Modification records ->
────────────────────────────────────────

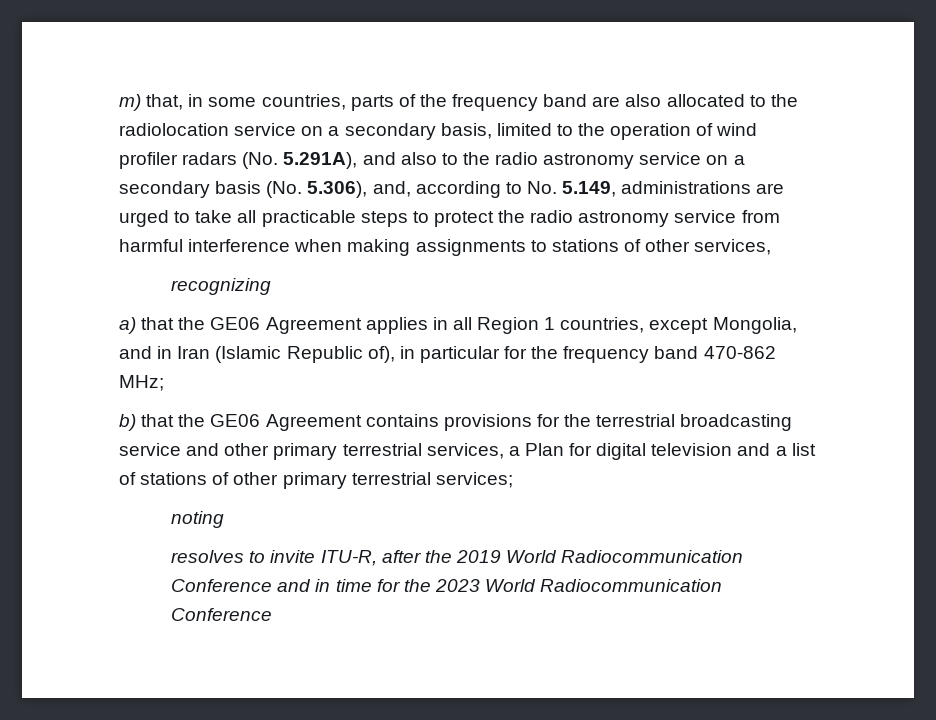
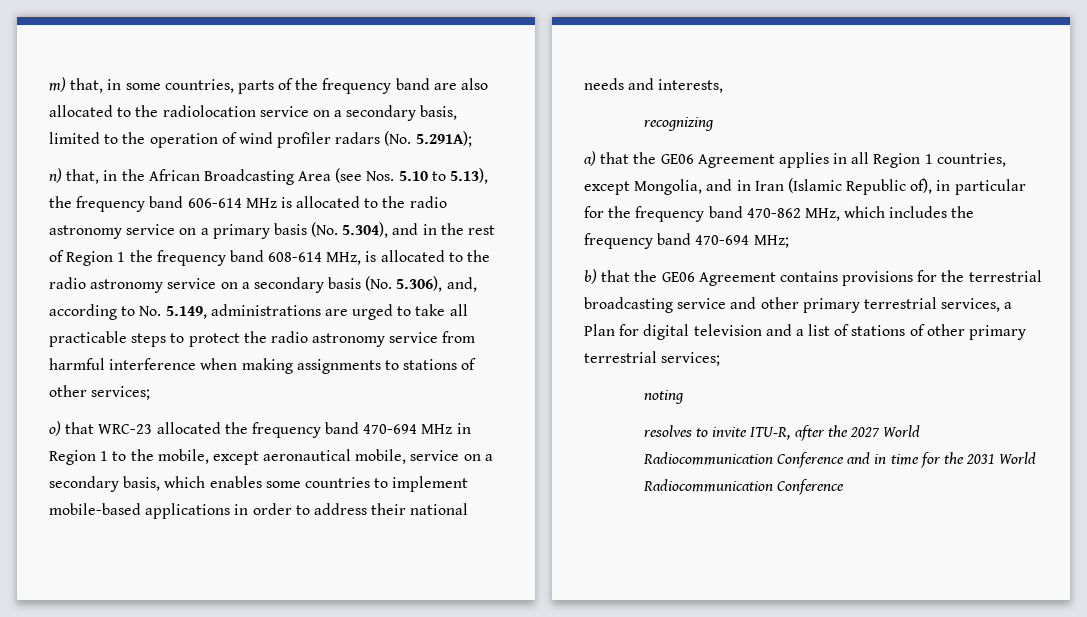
- m) that, in some countries, parts of the frequency band are also allocated to the radiolocation service on a secondary basis, limited to the operation of wind profiler radars (No. 5.291A), and also to the radio astronomy service on a secondary basis (No. 5.306), and, according to No. 5.149, administrations are urged to take all practicable steps to protect the radio astronomy service from harmful interference when making assignments to stations of other services,
+ m) that, in some countries, parts of the frequency band are also allocated to the radiolocation service on a secondary basis, limited to the operation of wind profiler radars (No. 5.291A);
+ n) that, in the African Broadcasting Area (see Nos. 5.10 to 5.13), the frequency band 606-614 MHz is allocated to the radio astronomy service on a primary basis (No. 5.304), and in the rest of Region 1 the frequency band 608-614 MHz, is allocated to the radio astronomy service on a secondary basis (No. 5.306), and, according to No. 5.149, administrations are urged to take all practicable steps to protect the radio astronomy service from harmful interference when making assignments to stations of other services;
+ o) that WRC-23 allocated the frequency band 470-694 MHz in Region 1 to the mobile, except aeronautical mobile, service on a secondary basis, which enables some countries to implement mobile-based applications in order to address their national needs and interests,
- a) that the GE06 Agreement applies in all Region 1 countries, except Mongolia, and in Iran (Islamic Republic of), in particular for the frequency band 470-862 MHz;
+ a) that the GE06 Agreement applies in all Region 1 countries, except Mongolia, and in Iran (Islamic Republic of), in particular for the frequency band 470-862 MHz, which includes the frequency band 470-694 MHz;
- resolves to invite ITU-R, after the 2019 World Radiocommunication Conference and in time for the 2023 World Radiocommunication Conference
+ resolves to invite ITU-R, after the 2027 World Radiocommunication Conference and in time for the 2031 World Radiocommunication Conference

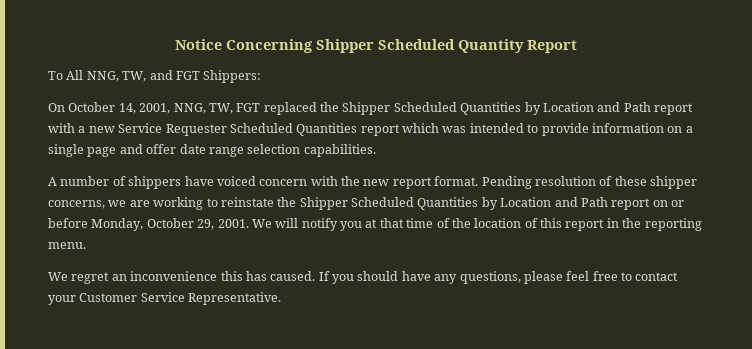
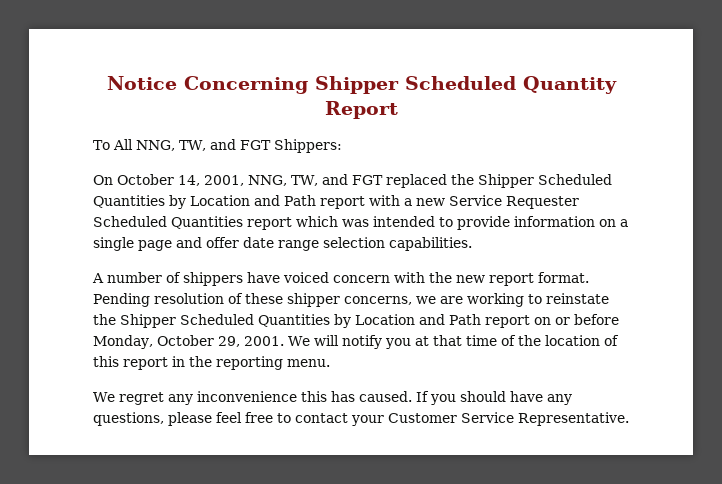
- On October 14, 2001, NNG, TW, FGT replaced the Shipper Scheduled Quantities by Location and Path report with a new Service Requester Scheduled Quantities report which was intended to provide information on a single page and offer date range selection capabilities.
+ On October 14, 2001, NNG, TW, and FGT replaced the Shipper Scheduled Quantities by Location and Path report with a new Service Requester Scheduled Quantities report which was intended to provide information on a single page and offer date range selection capabilities.
- We regret an inconvenience this has caused.
+ We regret any inconvenience this has caused.

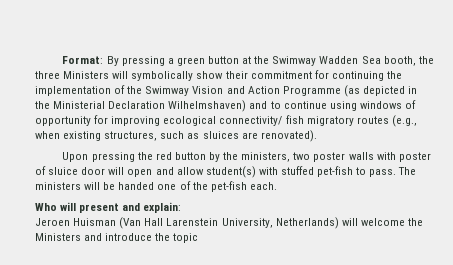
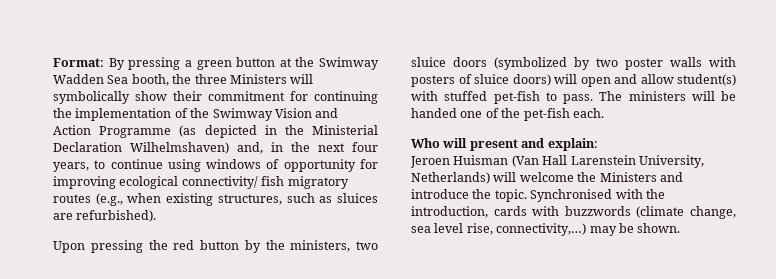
- Format: By pressing a green button at the Swimway Wadden Sea booth, the three Ministers will symbolically show their commitment for continuing the implementation of the Swimway Vision and Action Programme (as depicted in the Ministerial Declaration Wilhelmshaven) and to continue using windows of opportunity for improving ecological connectivity/ fish migratory routes (e.g., when existing structures, such as sluices are renovated).
+ Format: By pressing a green button at the Swimway Wadden Sea booth, the three Ministers will symbolically show their commitment for continuing the implementation of the Swimway Vision and Action Programme (as depicted in the Ministerial Declaration Wilhelmshaven) and, in the next four years, to continue using windows of opportunity for improving ecological connectivity/ fish migratory routes (e.g., when existing structures, such as sluices are refurbished).
- Upon pressing the red button by the ministers, two poster walls with poster of sluice door will open and allow student(s) with stuffed pet-fish to pass.
+ Upon pressing the red button by the ministers, two sluice doors (symbolized by two poster walls with posters of sluice doors) will open and allow student(s) with stuffed pet-fish to pass.
- Jeroen Huisman (Van Hall Larenstein University, Netherlands) will welcome the Ministers and introduce the topic
+ Jeroen Huisman (Van Hall Larenstein University, Netherlands) will welcome the Ministers and introduce the topic. Synchronised with the introduction, cards with buzzwords (climate change, sea level rise, connectivity,…) may be shown.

────────────────────────────────────────

TASK ITEM ->
Output exactly the lines above, from the line with "- resolves to" to the line with "- Format: By", both included; skip the pictures.

RESPONSE TO THIS TASK ->
- resolves to invite ITU-R, after the 2019 World Radiocommunication Conference and in time for the 2023 World Radiocommunication Conference
+ resolves to invite ITU-R, after the 2027 World Radiocommunication Conference and in time for the 2031 World Radiocommunication Conference

- On October 14, 2001, NNG, TW, FGT replaced the Shipper Scheduled Quantities by Location and Path report with a new Service Requester Scheduled Quantities report which was intended to provide information on a single page and offer date range selection capabilities.
+ On October 14, 2001, NNG, TW, and FGT replaced the Shipper Scheduled Quantities by Location and Path report with a new Service Requester Scheduled Quantities report which was intended to provide information on a single page and offer date range selection capabilities.
- We regret an inconvenience this has caused.
+ We regret any inconvenience this has caused.

- Format: By pressing a green button at the Swimway Wadden Sea booth, the three Ministers will symbolically show their commitment for continuing the implementation of the Swimway Vision and Action Programme (as depicted in the Ministerial Declaration Wilhelmshaven) and to continue using windows of opportunity for improving ecological connectivity/ fish migratory routes (e.g., when existing structures, such as sluices are renovated).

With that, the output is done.